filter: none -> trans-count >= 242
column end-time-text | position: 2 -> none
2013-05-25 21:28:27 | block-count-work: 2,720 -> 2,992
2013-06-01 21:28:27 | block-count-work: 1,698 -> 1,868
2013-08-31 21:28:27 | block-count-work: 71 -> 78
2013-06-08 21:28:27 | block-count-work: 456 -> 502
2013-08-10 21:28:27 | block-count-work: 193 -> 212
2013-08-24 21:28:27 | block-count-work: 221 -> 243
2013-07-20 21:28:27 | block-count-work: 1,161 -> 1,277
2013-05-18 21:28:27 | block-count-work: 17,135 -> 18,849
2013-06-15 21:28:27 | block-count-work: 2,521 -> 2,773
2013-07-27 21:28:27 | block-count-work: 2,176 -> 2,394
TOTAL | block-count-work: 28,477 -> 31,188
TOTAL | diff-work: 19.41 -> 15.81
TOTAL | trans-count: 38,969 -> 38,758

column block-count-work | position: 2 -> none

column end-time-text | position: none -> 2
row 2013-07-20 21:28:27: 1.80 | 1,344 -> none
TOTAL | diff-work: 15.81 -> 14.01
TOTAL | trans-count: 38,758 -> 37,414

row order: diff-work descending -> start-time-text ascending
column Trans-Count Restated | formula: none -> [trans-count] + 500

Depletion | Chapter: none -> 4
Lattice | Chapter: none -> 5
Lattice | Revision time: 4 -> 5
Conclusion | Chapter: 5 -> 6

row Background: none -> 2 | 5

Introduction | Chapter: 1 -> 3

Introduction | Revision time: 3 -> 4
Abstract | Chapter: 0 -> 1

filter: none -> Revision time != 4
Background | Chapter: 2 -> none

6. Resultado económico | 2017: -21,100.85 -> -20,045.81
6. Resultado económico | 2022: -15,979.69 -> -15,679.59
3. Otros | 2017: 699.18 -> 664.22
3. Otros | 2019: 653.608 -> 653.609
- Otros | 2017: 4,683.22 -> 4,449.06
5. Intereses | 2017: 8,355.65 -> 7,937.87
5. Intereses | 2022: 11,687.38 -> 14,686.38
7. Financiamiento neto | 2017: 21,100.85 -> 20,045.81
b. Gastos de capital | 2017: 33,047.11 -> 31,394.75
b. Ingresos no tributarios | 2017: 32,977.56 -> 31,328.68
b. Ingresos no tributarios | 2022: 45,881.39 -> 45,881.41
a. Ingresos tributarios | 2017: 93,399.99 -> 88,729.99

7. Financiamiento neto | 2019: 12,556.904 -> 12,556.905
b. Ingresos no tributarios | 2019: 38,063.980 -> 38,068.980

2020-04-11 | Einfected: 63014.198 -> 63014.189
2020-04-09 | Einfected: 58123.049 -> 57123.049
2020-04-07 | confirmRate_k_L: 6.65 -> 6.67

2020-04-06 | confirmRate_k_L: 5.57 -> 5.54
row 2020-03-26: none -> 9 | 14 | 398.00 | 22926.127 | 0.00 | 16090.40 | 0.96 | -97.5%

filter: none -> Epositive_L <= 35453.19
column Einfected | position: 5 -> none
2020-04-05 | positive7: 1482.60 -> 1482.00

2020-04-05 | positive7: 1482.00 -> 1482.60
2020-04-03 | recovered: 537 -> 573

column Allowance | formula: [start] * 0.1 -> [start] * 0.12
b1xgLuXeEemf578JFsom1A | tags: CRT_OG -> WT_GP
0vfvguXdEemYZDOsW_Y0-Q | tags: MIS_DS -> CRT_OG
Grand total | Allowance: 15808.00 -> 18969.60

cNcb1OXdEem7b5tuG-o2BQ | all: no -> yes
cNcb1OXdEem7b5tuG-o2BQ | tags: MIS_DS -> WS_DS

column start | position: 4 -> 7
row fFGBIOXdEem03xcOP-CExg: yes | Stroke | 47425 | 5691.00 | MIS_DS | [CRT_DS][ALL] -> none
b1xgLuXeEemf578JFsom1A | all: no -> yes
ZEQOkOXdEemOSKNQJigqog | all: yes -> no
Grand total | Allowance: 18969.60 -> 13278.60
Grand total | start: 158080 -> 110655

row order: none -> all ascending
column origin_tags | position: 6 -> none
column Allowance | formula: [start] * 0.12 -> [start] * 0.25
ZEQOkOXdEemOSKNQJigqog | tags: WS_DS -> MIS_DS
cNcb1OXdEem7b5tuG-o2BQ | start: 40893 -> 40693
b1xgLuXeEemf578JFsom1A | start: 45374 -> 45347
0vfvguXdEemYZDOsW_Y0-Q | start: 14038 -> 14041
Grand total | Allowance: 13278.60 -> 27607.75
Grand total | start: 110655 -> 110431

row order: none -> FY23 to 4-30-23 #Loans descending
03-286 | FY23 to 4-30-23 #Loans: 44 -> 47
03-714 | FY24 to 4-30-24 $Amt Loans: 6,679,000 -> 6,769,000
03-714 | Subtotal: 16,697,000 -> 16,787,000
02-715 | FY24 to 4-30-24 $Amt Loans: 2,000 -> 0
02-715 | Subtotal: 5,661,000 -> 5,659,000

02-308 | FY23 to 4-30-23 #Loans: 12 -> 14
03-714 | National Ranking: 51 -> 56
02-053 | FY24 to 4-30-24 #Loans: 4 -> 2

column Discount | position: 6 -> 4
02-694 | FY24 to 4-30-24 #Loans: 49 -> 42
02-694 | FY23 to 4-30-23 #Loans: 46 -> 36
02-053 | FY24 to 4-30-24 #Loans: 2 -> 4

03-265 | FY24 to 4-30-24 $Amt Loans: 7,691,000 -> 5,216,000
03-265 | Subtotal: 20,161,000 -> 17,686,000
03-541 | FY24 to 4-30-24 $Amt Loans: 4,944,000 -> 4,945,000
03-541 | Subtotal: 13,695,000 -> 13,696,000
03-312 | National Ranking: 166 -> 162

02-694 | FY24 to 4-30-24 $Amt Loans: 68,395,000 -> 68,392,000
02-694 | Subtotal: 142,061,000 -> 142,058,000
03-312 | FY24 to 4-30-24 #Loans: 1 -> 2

───

• _To do_:
Line count for "National": report how many lines in the data above include it, with no other words.

• _Expected answer_:
2